Juliana, según relata Modesto, era de la comunidad El Quemado. La misma se ubica a unos 80 kilómetros de Tartagal y sobre la ruta 135 a la que muchos llaman “el camino del olvido”. Nace en la ruta nacional 34 -entre General Mosconi y Coronel Cornejo- y llega a Santa Victoria Este. La joven era analfabeta como muchas mujeres de su pueblo y la causa de la muerte habría estado relacionada con una sobredosis. Modesto no niega la versión pero aclara que lo que informaron los medios debía ser corroborado por los médicos que realizaron la autopsia. Esa prudencia no le impide enfatizar que a las muchas desgracias con las que conviven se suma ahora el problema de las adicciones a las drogas que empieza a provocar en jóvenes de las comunidades lo que hasta hace poco ellos creían exclusivo de los jóvenes criollos y urbanos: seres completamente amodorrados por sustancias tóxicas que van minando la voluntad ya maltrecha de quienes la consumen, pero también la de una comunidad que teme recurrir a las viejas normas de convivencia por miedo a provocar un estallido.
Antes de que el cuerpo de Juliana fuera entregado a la familia, versiones daban cuenta de que ello se había complicado porque la víctima del desquicio generalizado era indocumentada. Si la versión era cierta o no, este medio no ha podido confirmarlo aunque ellos no inhabilita a renegar de una situación que ocurre con los miembros de los pueblos originarios: el Estado que entre otras cosas monopoliza la facultad de otorgar identidad, es perezoso para ir en búsqueda de esos pueblos para certificar su nacimiento aunque exige tal certificación que permita legalizar y numerar la muerte.
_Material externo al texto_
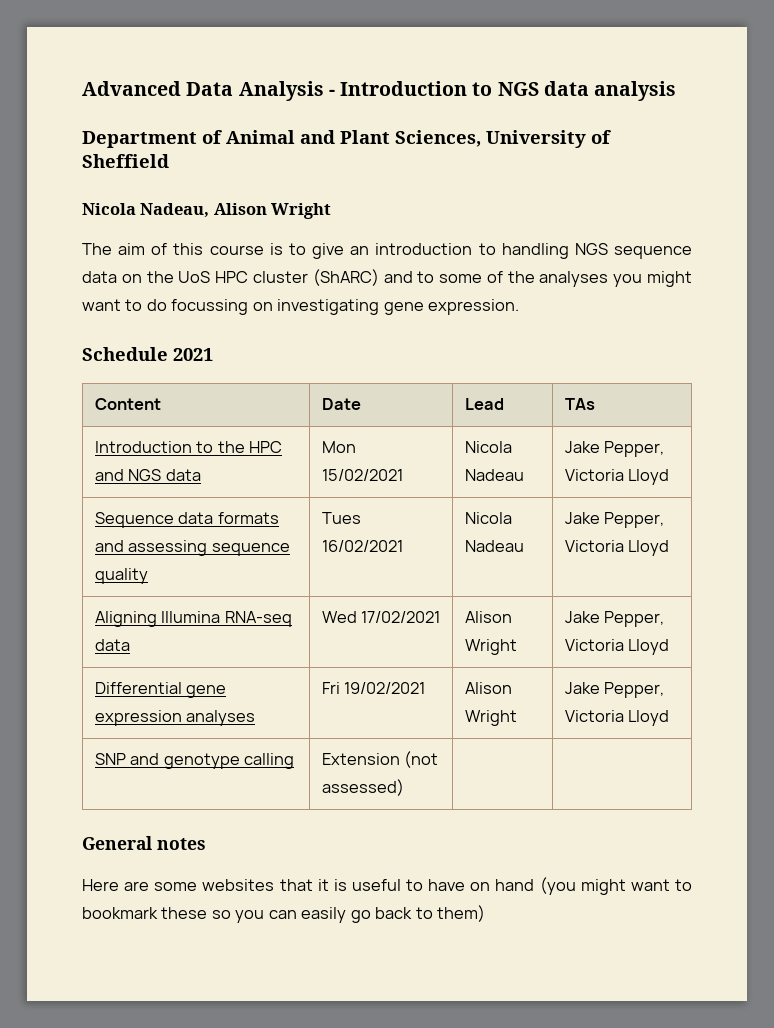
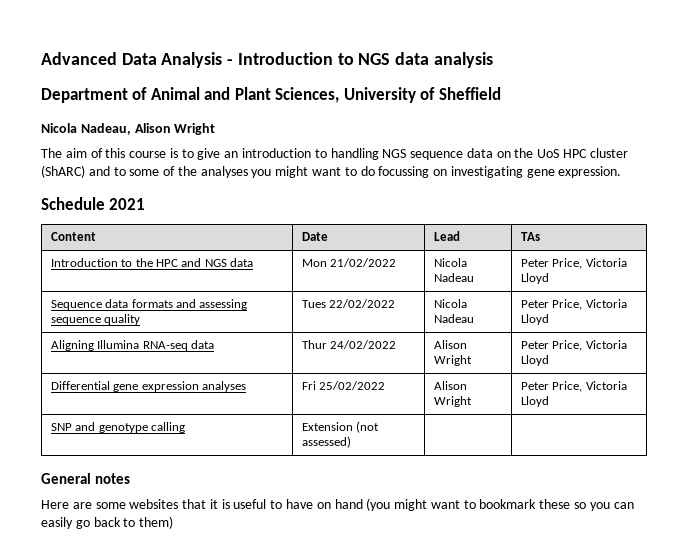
[321,469,403,481] [464,441,512,453] [464,469,524,481] [564,441,665,457] 15/02/2021 | Nicola Nadeau | Jake Pepper, -> [330,258,397,267] [433,258,467,267] [433,273,474,282] [520,258,583,269] 21/02/2022 | Nicola Nadeau | Peter Price,
[321,540,403,552] [464,512,512,524] [464,540,524,552] [564,512,665,528] 16/02/2021 | Nicola Nadeau | Jake Pepper, -> [329,299,396,308] [433,299,467,308] [433,314,474,323] [520,299,583,310] 22/02/2022 | Nicola Nadeau | Peter Price,
[321,611,441,623] [464,611,512,623] [464,639,517,655] [564,611,665,627] Wed 17/02/2021 | Alison Wright | Jake Pepper, -> [301,340,397,349] [433,340,467,349] [433,355,472,366] [520,340,583,351] Thur 24/02/2022 | Alison Wright | Peter Price,
[344,682,426,694] [464,682,512,694] [464,710,517,726] [564,682,665,698] 19/02/2021 | Alison Wright | Jake Pepper, -> [319,381,386,390] [433,381,467,390] [433,396,472,407] [520,381,583,392] 25/02/2022 | Alison Wright | Peter Price,

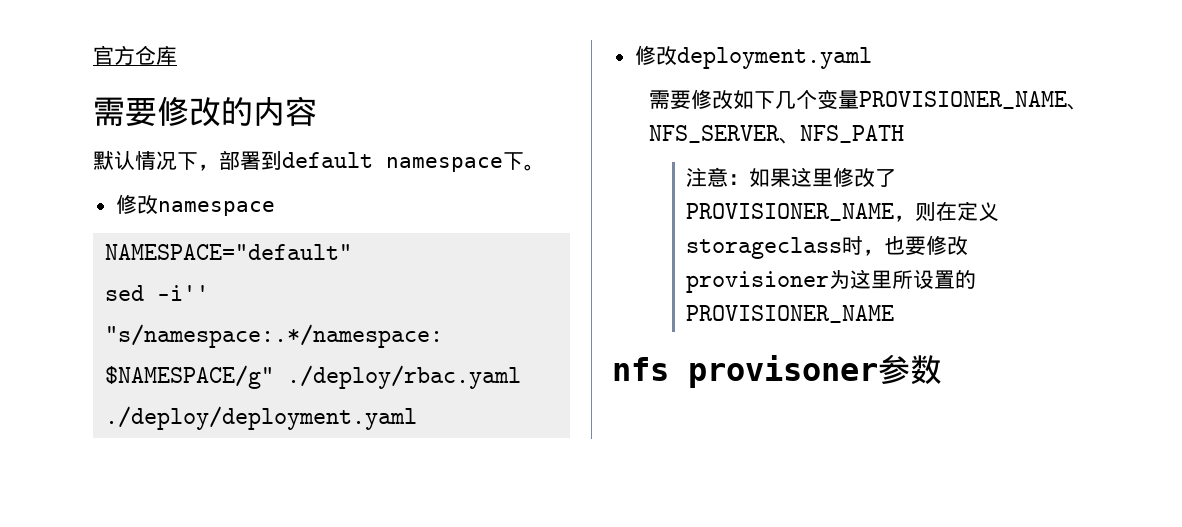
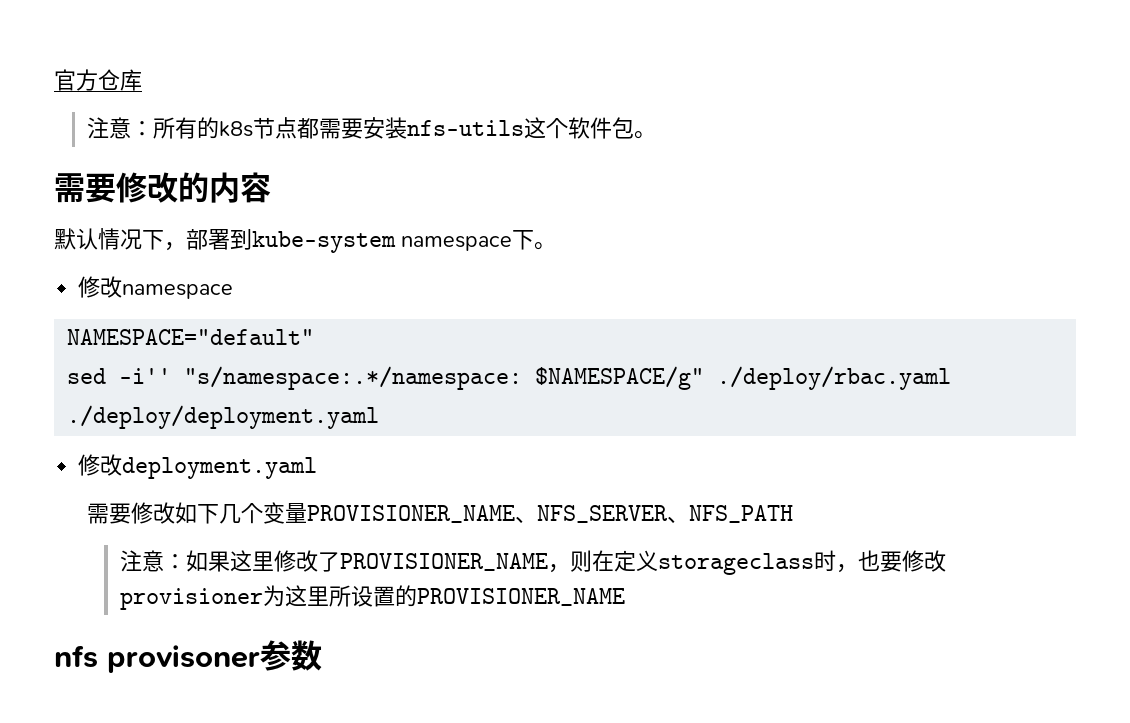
(177, 55) none -> [86,117,656,139] // 注意：所有的k8s节点都需要安装nfs-utils这个软件包。
[282,152,373,168] default -> [252,231,396,253] kube-system

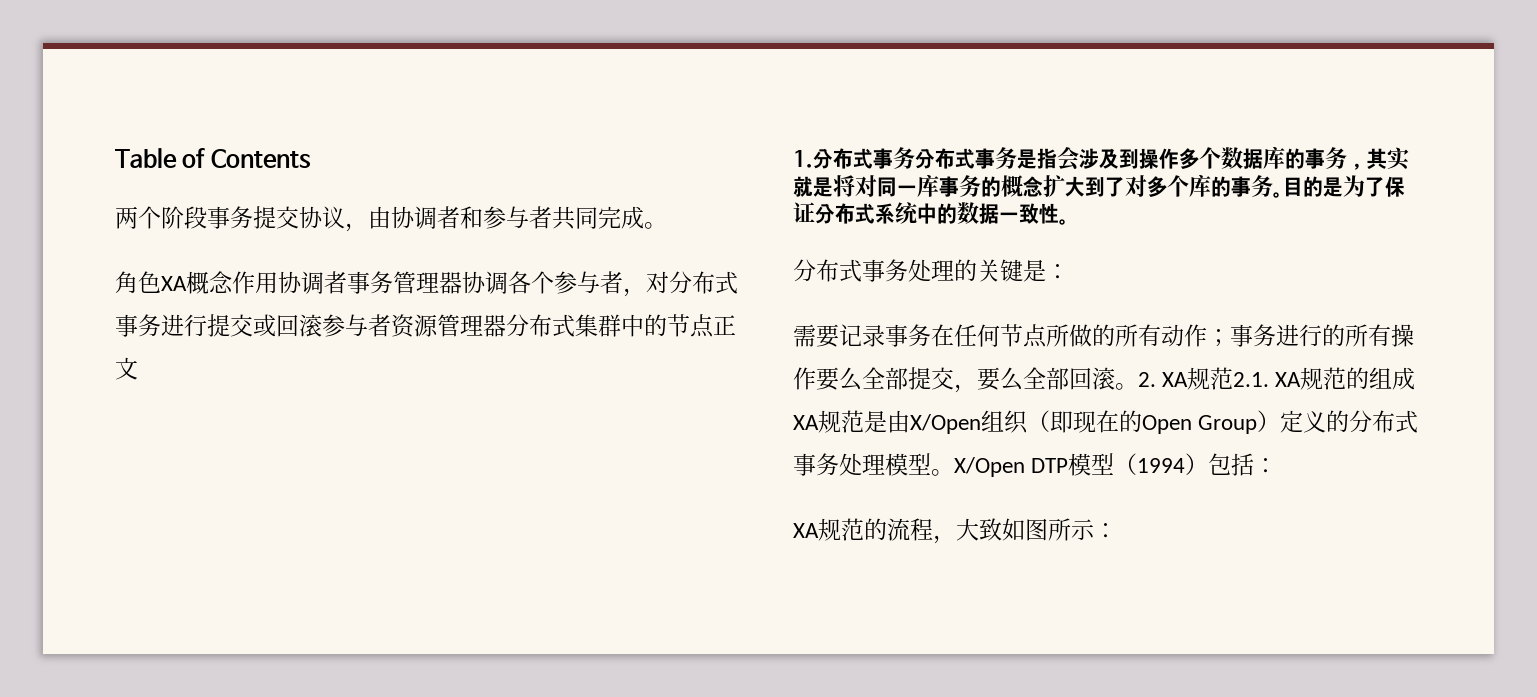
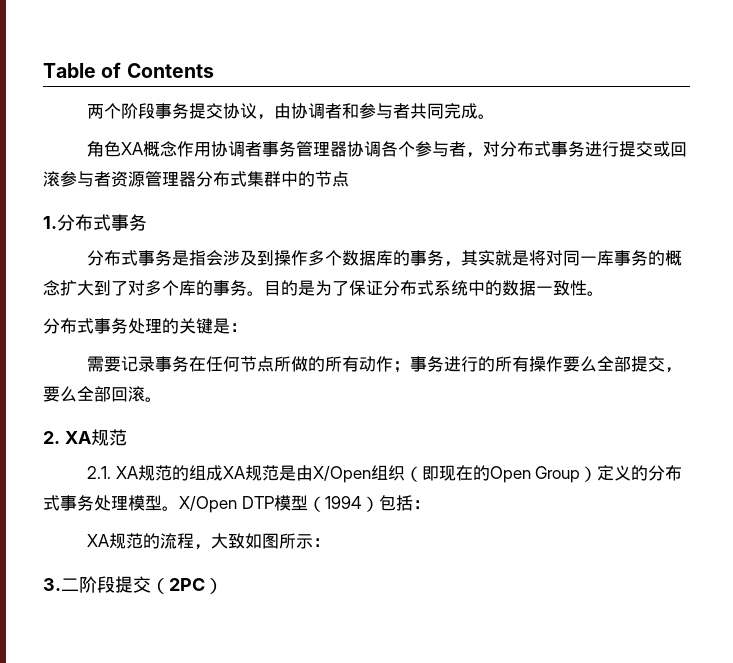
[713,315,736,335] [115,357,138,380] 正文 -> (349, 179) none
(915, 158) none -> (147, 222) //
(1138, 386) none -> (162, 399) //
(1234, 378) none -> (127, 437) //
(1117, 530) none -> [43,576,223,594] // 3.二阶段提交（2PC）

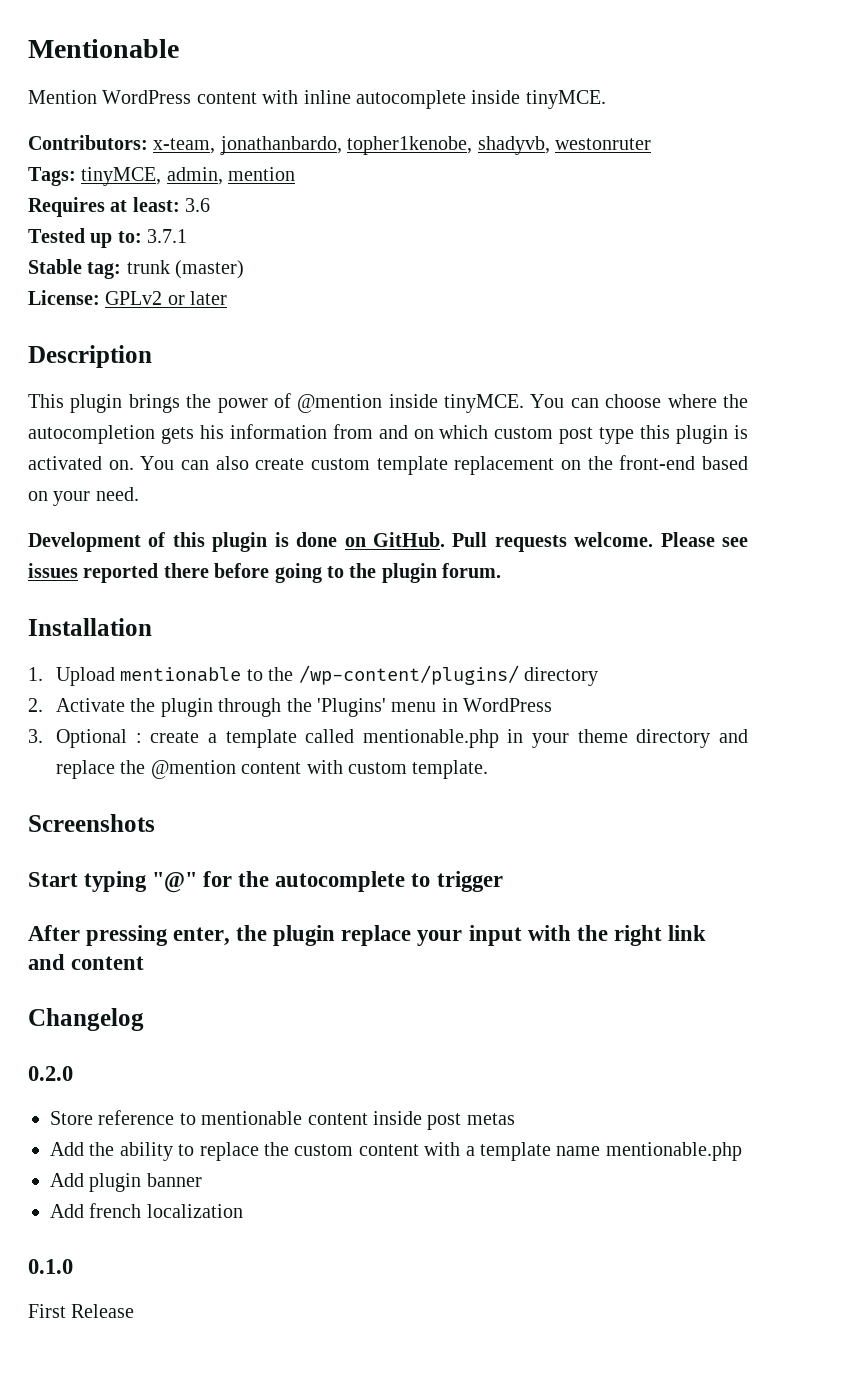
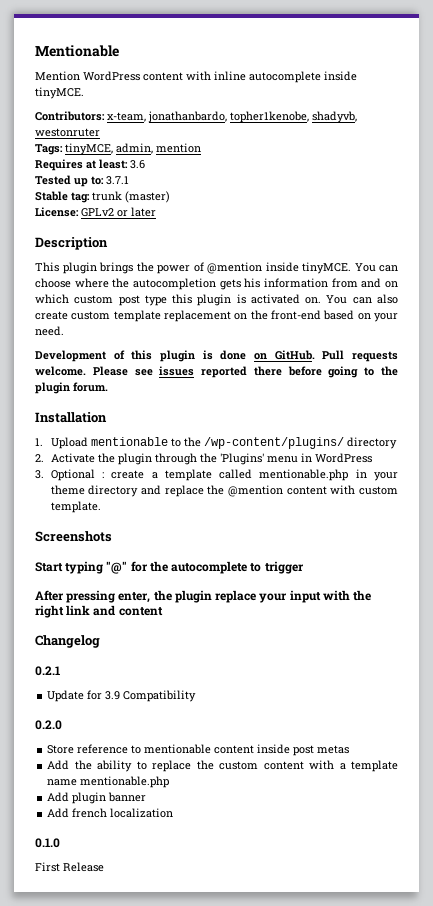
(144, 1019) none -> [35,666,60,676] [47,690,197,702] // 0.2.1 // Update for 3.9 Compatibility

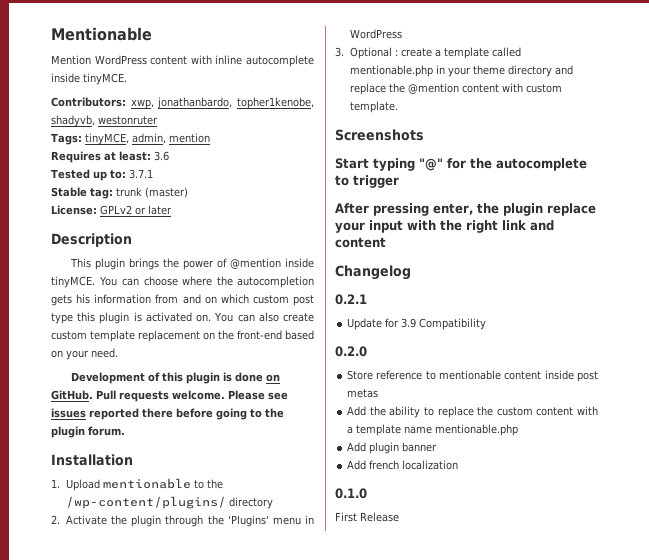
[107,112,146,122] x-team, -> [130,99,154,109] xwp,

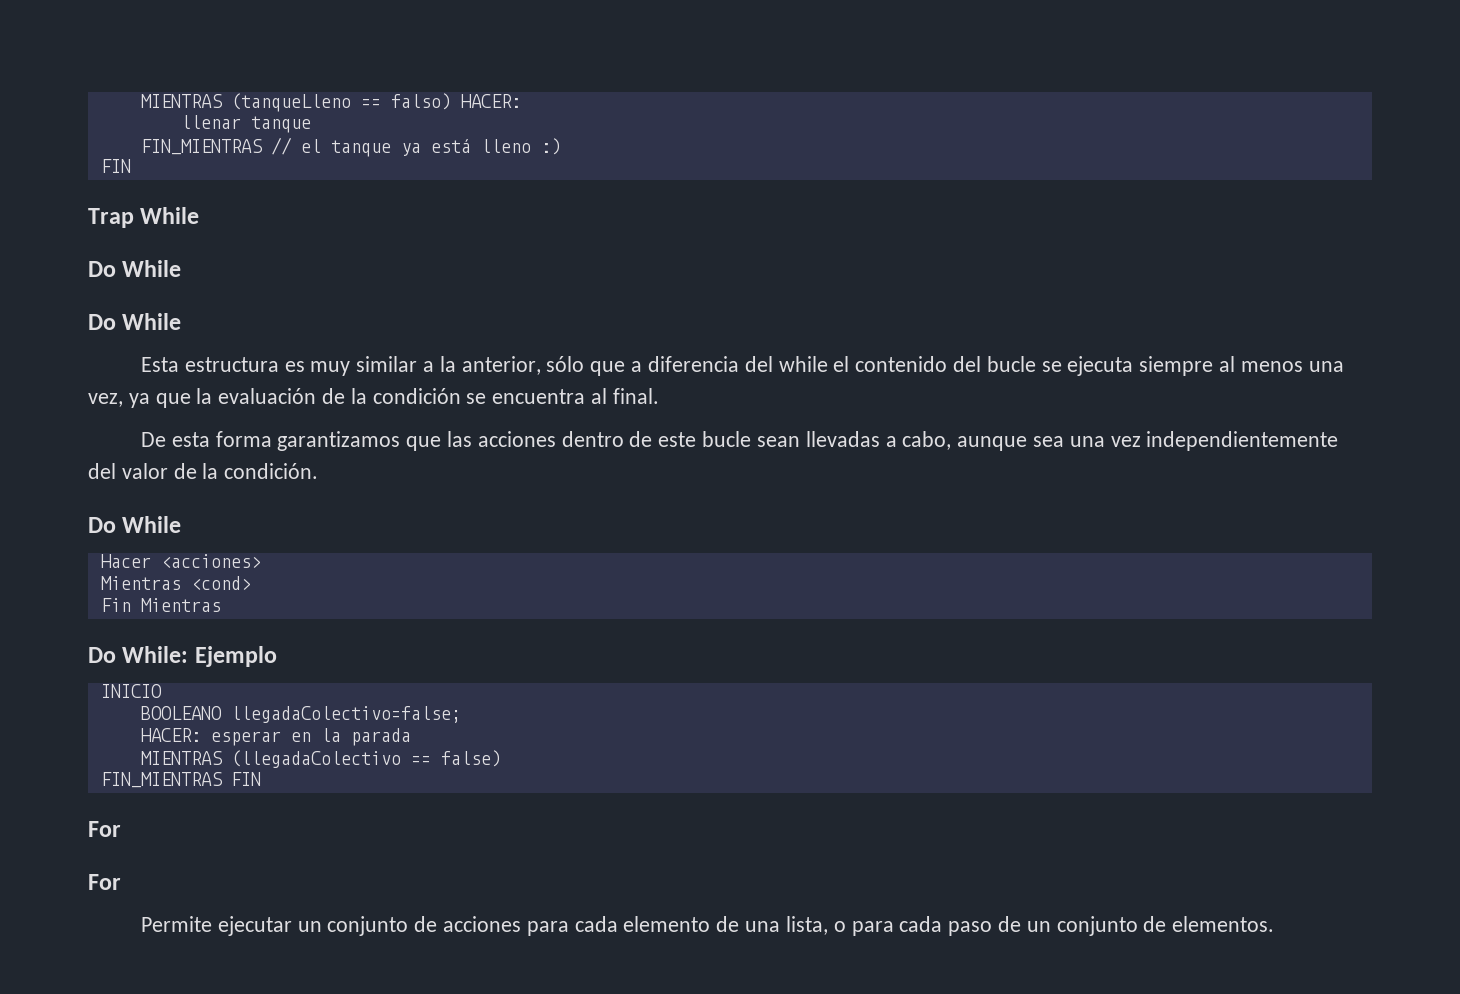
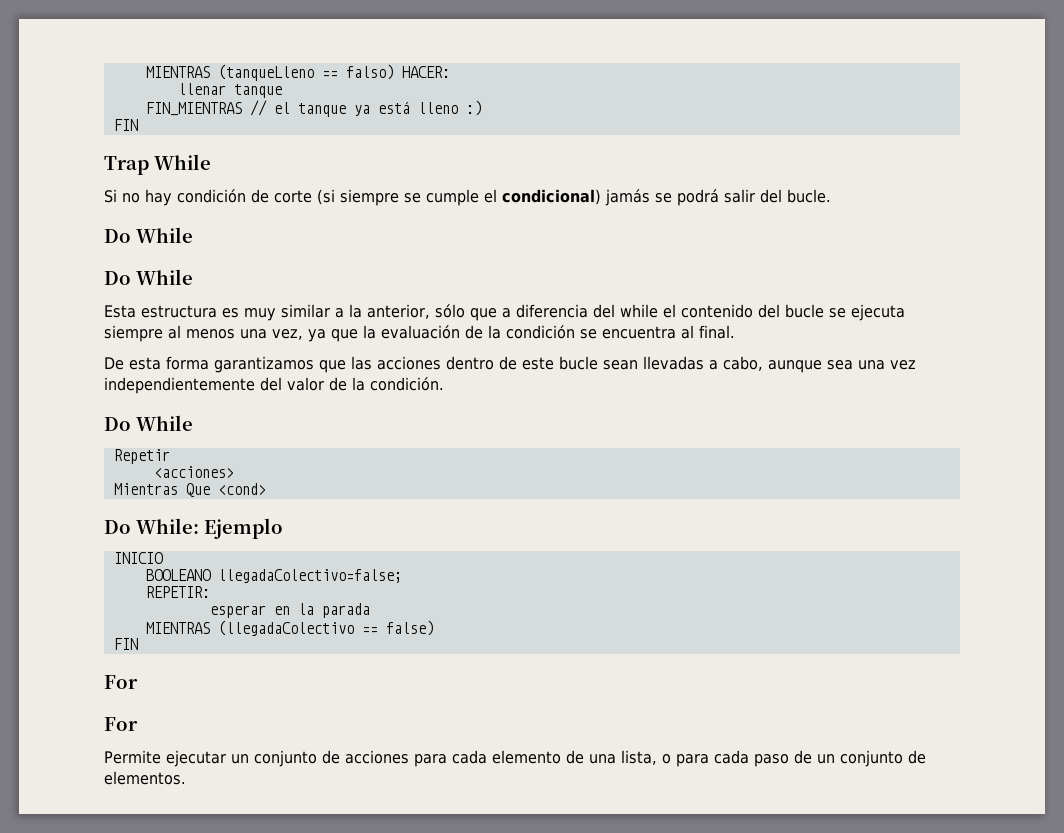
(200, 215) none -> [104,189,831,206] // Si no hay condición de corte (si siempre se cumple el condicional) jamás se podrá salir del bucle.
[100,554,151,568] Hacer -> [113,449,170,464] Repetir //
(181, 583) none -> [185,483,210,497] Que
[100,598,221,612] // Fin Mientras -> (266, 489) none
[140,728,201,742] HACER: -> [145,586,210,598] REPETIR: //
[100,772,223,788] FIN_MIENTRAS -> (434, 628) none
“Yo te lo pido que Agemos esto”, escribe finalmente Modesto en un mensaje de texto. Quiere que las dificultades y tragedias de su pueblo se conozcan. También explicita sus intenciones en el mismo mensaje: “boy a pedir que El ippis sea intervenido”. Se refiere al Instituto Provincial de Pueblos Indígenas de Salta cuyas autoridades son representantes de los pueblos originarios aunque según él, nada hagan por sus representados. Y entonces uno escribe. Y mientras lo hace piensa que ese hombre se parece mucho a Aureliano Buendía, el personaje de Gabriel García Márquez quien en Cien años de soledad salió a librar cientos de batallas aun cuando supiera que podía perderlas a todas.